South Africa’s President Jacob Zuma said on Thursday he will meet student leaders and university authorities on Friday to discuss planned hikes in tuition fees that have sparked a week of nationwide protests, some of which have turned violent.
Critics say the increases would further disadvantage black students, who are already under-represented.
Zuma has not spoken publicly about the protests before, and on Wednesday students stormed the parliament precinct in Cape Town to try to disrupt the reading of Finance Minister Nhlanhla Nene’s interim budget.
He was stony-faced throughout Nene’s speech as chaos raged outside.
On Thursday he said in a statement, referring to plans for fees to rise as much as 11.5 percent: “Nobody disagrees with the message that students from poor households are facing financial difficulties and possible exclusion.”
Nene told Reuters on Wednesday that a process to take money from other skills development funds and move them to university education was already under way, but did not elaborate.
At least 15 of South Africa’s universities have seen protests since they broke out on Oct. 13 at Johannesburg’s University of the Witwatersrand, and have been dubbed #FeesMustFall on Twitter.
Three students were hurt during Wednesday’s rally in the Eastern Cape as protesters threw stones and burning tyres and police fired rubber bullets and stun grenades.

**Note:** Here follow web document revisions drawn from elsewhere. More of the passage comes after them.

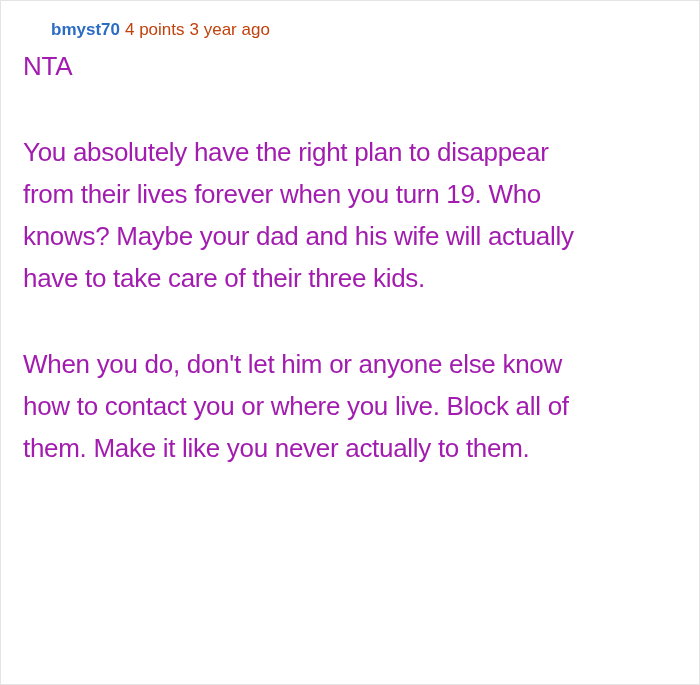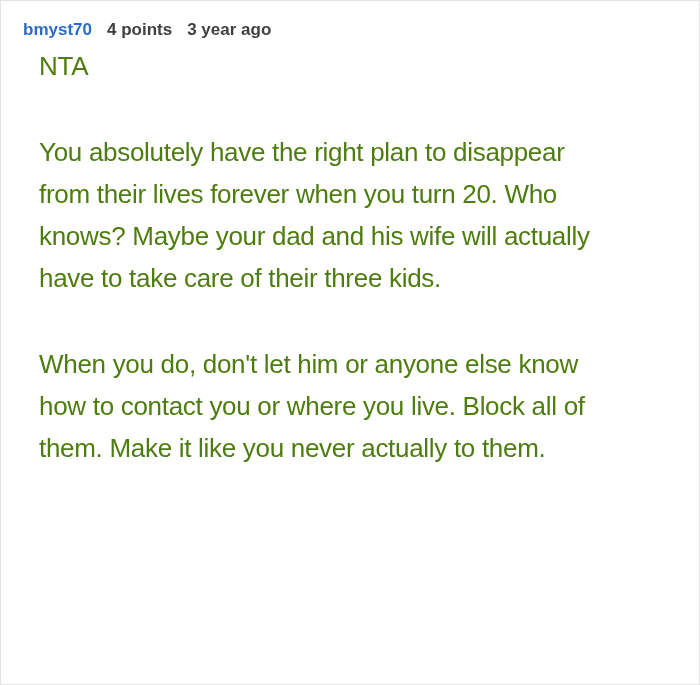--- a/index.html
+++ b/index.html
@@ -20,9 +20,10 @@
   .header {
     display: flex;
     align-items: baseline;
-    gap: 15px;
+    gap: 5px;
     line-height: 22px;
     margin-bottom: 4px;
+    margin-left: 28px;
   }
   .author {
     font-size: 17px;

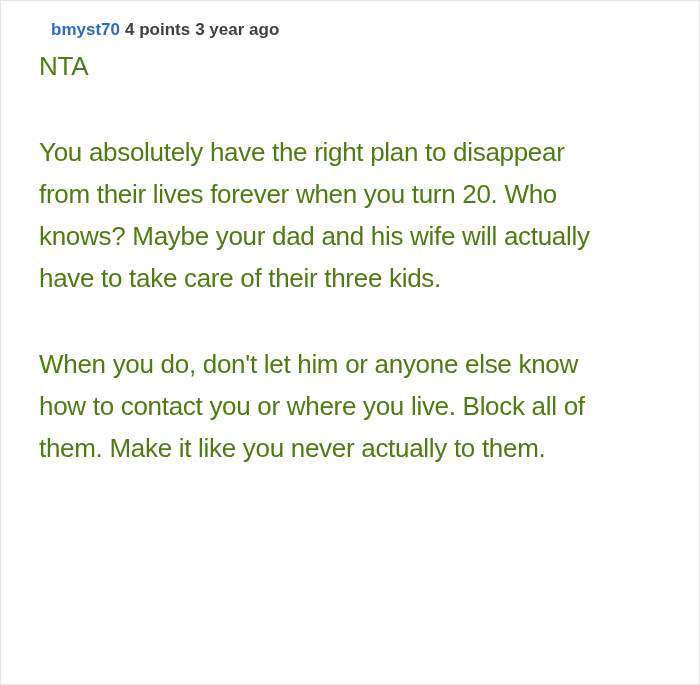--- a/index.html
+++ b/index.html
@@ -34,8 +34,8 @@
   }
   .meta {
     font-size: 17px;
-    font-weight: 700;
-    color: #404040;
+    font-weight: 400;
+    color: #c2410c;
   }
   .body p {
     margin: 0 0 44px 16px;

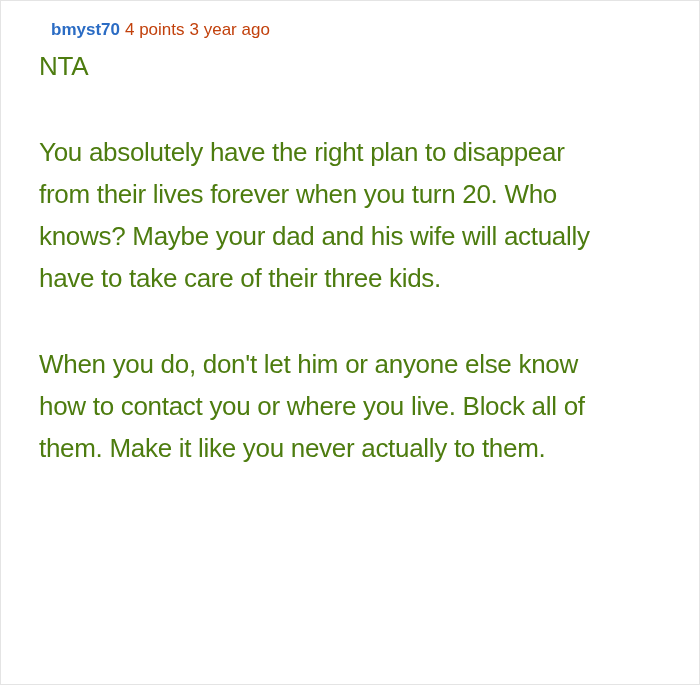--- a/index.html
+++ b/index.html
@@ -38,10 +38,10 @@
     color: #c2410c;
   }
   .body p {
-    margin: 0 0 44px 16px;
+    margin: 0 0 44px 0;
     font-size: 26px;
     line-height: 42px;
-    color: #4d7c0f;
+    color: #a21caf;
     letter-spacing: -0.3px;
     white-space: pre-line;
   }

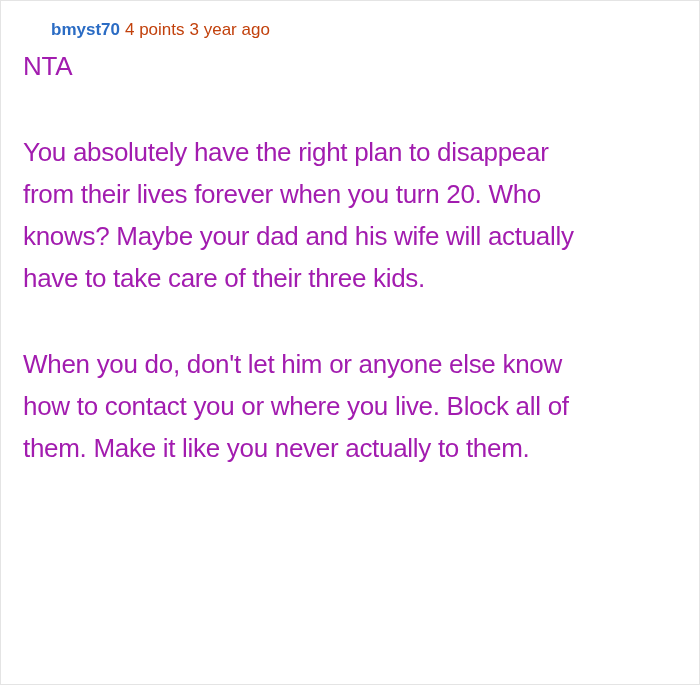--- a/index.html
+++ b/index.html
@@ -61,7 +61,7 @@
   <div class="body">
     <p>NTA</p>
     <p>You absolutely have the right plan to disappear
-from their lives forever when you turn 20. Who
+from their lives forever when you turn 19. Who
 knows? Maybe your dad and his wife will actually
 have to take care of their three kids.</p>
     <p>When you do, don't let him or anyone else know

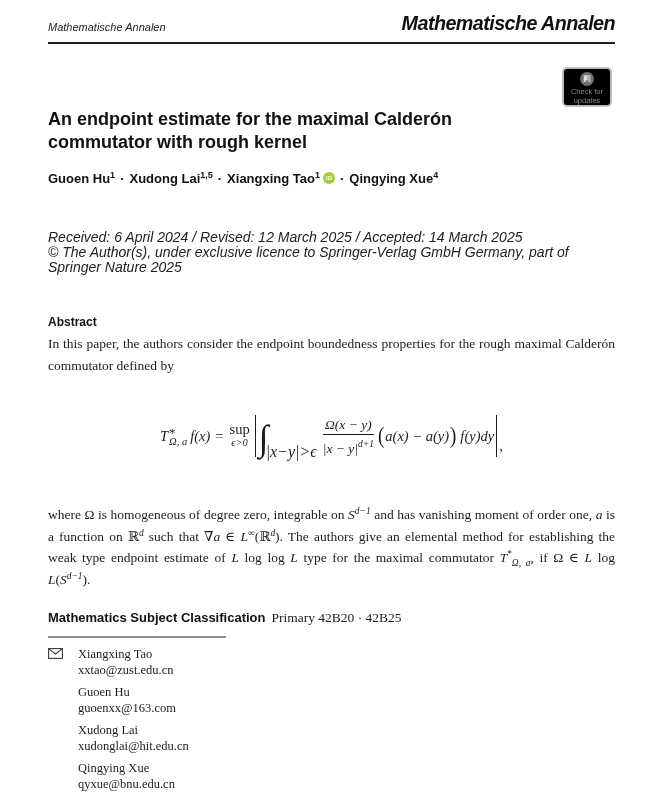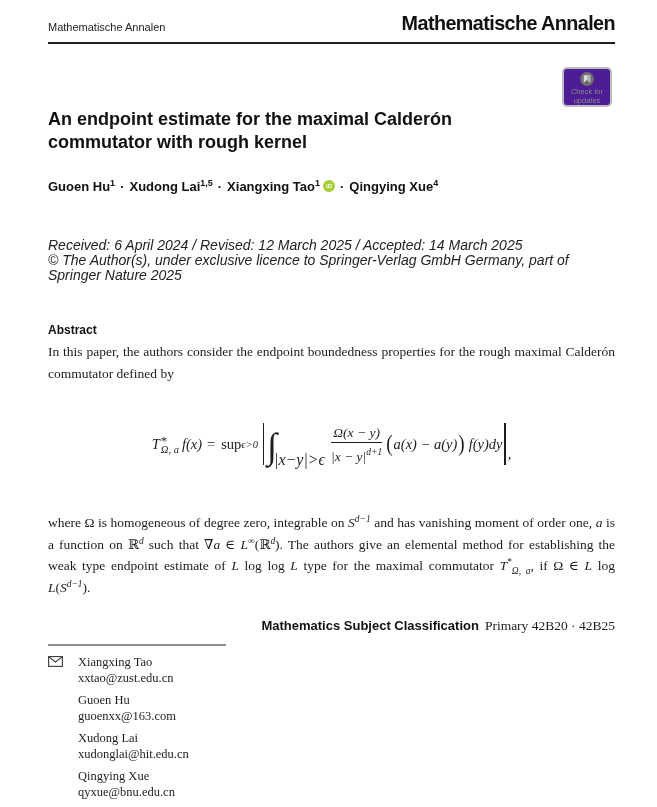--- a/index.html
+++ b/index.html
@@ -9,7 +9,7 @@
 
   
   .header{display:flex;justify-content:space-between;align-items:flex-end;
-          padding-top:11px;padding-bottom:7px;border-bottom:2px solid #1f1f1f;}
+          padding-top:11px;padding-bottom:7px;border-bottom:2px solid #1f1f1f;font-style:italic;}
   .head-left{font-family:"Liberation Sans",sans-serif;font-size:11px;line-height:15px;color:#222;}
   .doi{color:#222;text-decoration:none;}
   .journal-logo{font-family:"Liberation Sans",sans-serif;font-weight:700;font-size:21px;

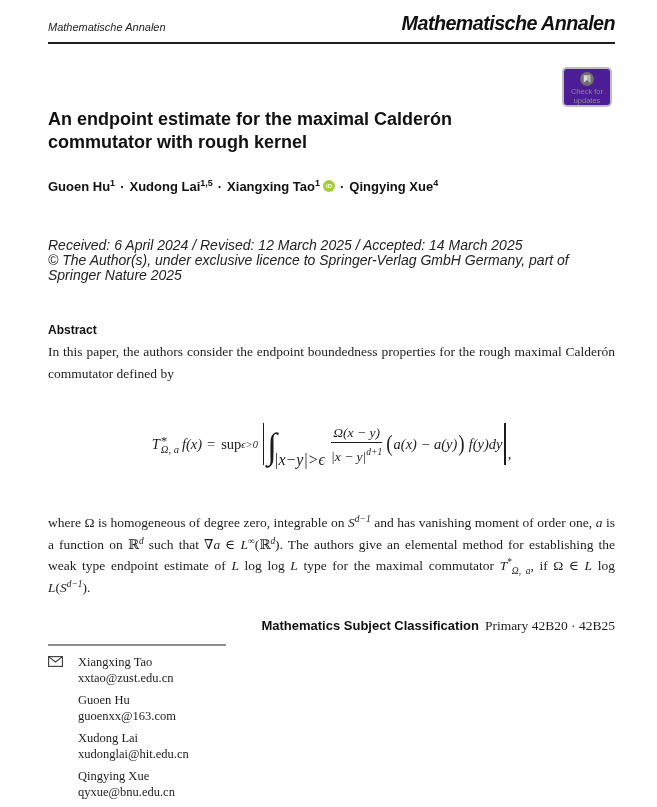--- a/index.html
+++ b/index.html
@@ -16,7 +16,7 @@
                 letter-spacing:-0.6px;transform:scaleX(0.94);transform-origin:right bottom;color:#111;}
 
   
-  .badge{position:absolute;top:67px;right:45px;width:46px;height:36px;background:#4c1d95;
+  .badge{position:absolute;top:67px;right:45px;width:46px;height:36px;background:#000000;
          border:2px solid #bdbdbd;border-radius:5px;display:flex;flex-direction:column;
          align-items:center;justify-content:flex-start;cursor:pointer;}
   .badge-text{font-family:"Liberation Sans",sans-serif;font-size:7.5px;line-height:8.5px;

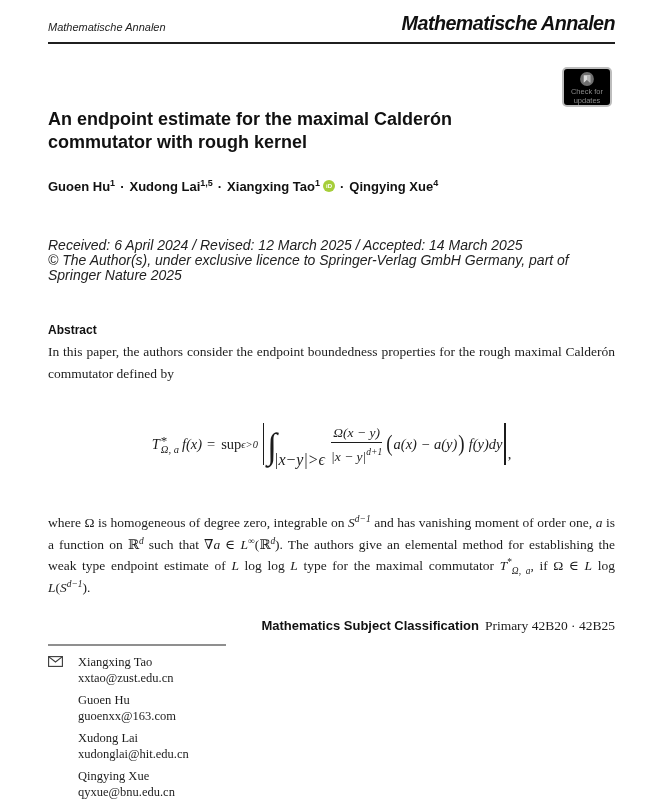--- a/index.html
+++ b/index.html
@@ -26,7 +26,7 @@
   .title{font-family:"Liberation Sans",sans-serif;font-weight:700;font-size:18px;line-height:23px;
          color:#111;margin-top:64px;max-width:505px;}
   .authors{font-family:"Liberation Sans",sans-serif;font-weight:700;font-size:13px;color:#111;
-           margin-top:24px;display:flex;align-items:center;flex-wrap:wrap;}
+           margin-top:16px;display:flex;align-items:center;flex-wrap:wrap;}
   .authors sup{font-size:9px;font-weight:700;}
   .dot{margin:0 5px;}
   .orcid{display:inline-flex;align-items:center;justify-content:center;width:12px;height:12px;

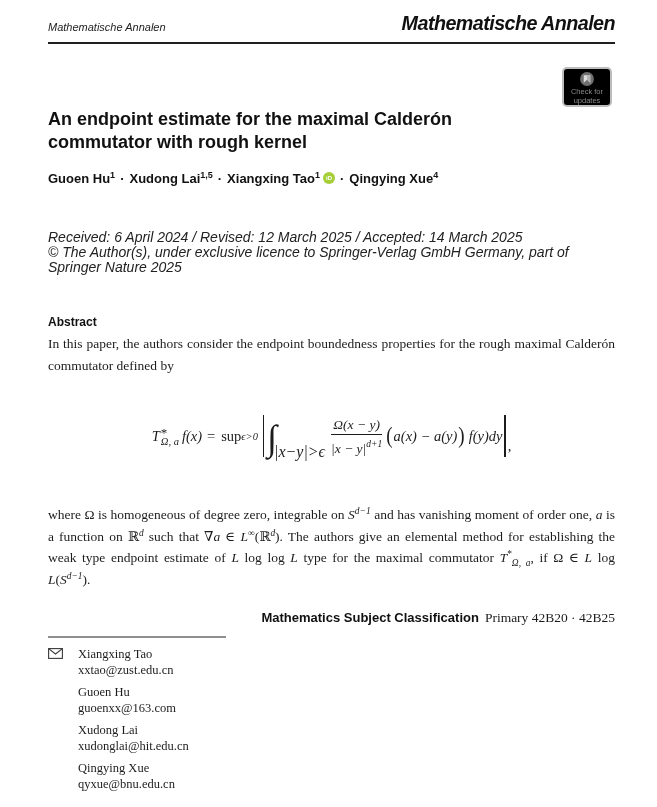--- a/index.html
+++ b/index.html
@@ -55,7 +55,7 @@
   .m-i{font-style:italic;}
   .f-fx{margin-right:5px;}
   .f-eq{margin-right:6px;}
-  .supstack{display:inline-flex;flex-direction:row;align-items:center;line-height:13px;margin-right:3px;}
+  .supstack{display:inline-flex;flex-direction:column;align-items:center;line-height:13px;margin-right:3px;}
   .supstack .cond{font-size:10.5px;font-style:italic;}
   .vbar{width:1.2px;height:42px;background:#1c1c1c;margin:0 2px;flex:none;}
   .intwrap{display:inline-flex;align-items:flex-end;margin:0 3px 0 1px;}

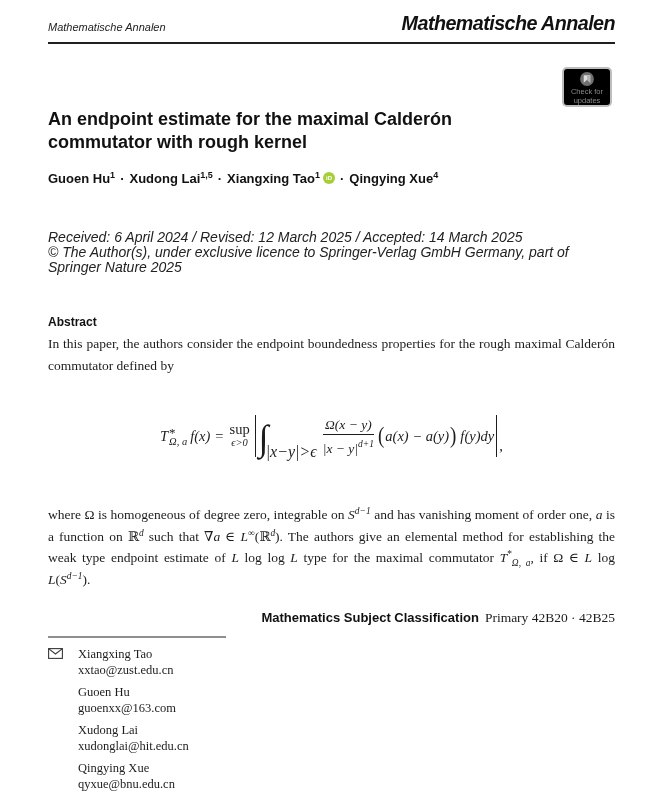--- a/index.html
+++ b/index.html
@@ -69,7 +69,7 @@
   .f-comma{align-self:flex-end;margin-bottom:9px;}
 
   
-  .msc{margin-top:20px;font-size:13.5px;text-align:right;}
+  .msc{margin-top:20px;font-size:13.5px;}
   .msc-label{font-family:"Liberation Sans",sans-serif;font-weight:700;font-size:13px;color:#111;margin-right:6px;}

It was not clear what caused their injuries.
At least 30 students were arrested.
Universities say they need higher fees to keep up standards and they urged the government to find the extra money.
The government, which subsidises universities, said it could not afford the free education that students are demanding.
No treason charges
The South African Police Service (SAPS) has dispelled rumours that students who were protesting outside Parliament have been charged with treason.
“Contrary to allegations doing the rounds that there were Cape Town students who were charged with treason following the mayhem at Parliament on Wednesday, the management of the police and the Hawks would like to set the record straight and dispel such malicious rumours,” said the police on Thursday.
This as students embarked on protests against university fee increments for next year.
During the illegal protest which saw students forcing their way into Parliamentary premises, six students were arrested and were detained at the Cape Town police station.
The students are due to appear in the Cape Town Magistrate’s Court today. They face charges of trespassing and contravening the Gatherings Act.
The SAPS further urged the media to report accurately.
“We urge media houses as well journalist and all media practitioners to ascertain the exact charges or get facts before publishing or posting on their personal social media accounts. Irresponsible reporting and speculation has the potential of fueling unnecessary violence,” said the SAPS.
At a special media briefing late on Wednesday, National Council of Provinces Chairperson Thandi Modise said the events that unfolded in the Parliamentary precinct were “regrettable”.
President Jacob Zuma has called a meeting with the management and leadership of universities as well as student leaders on Friday to discuss the stalemate regarding university fee increases.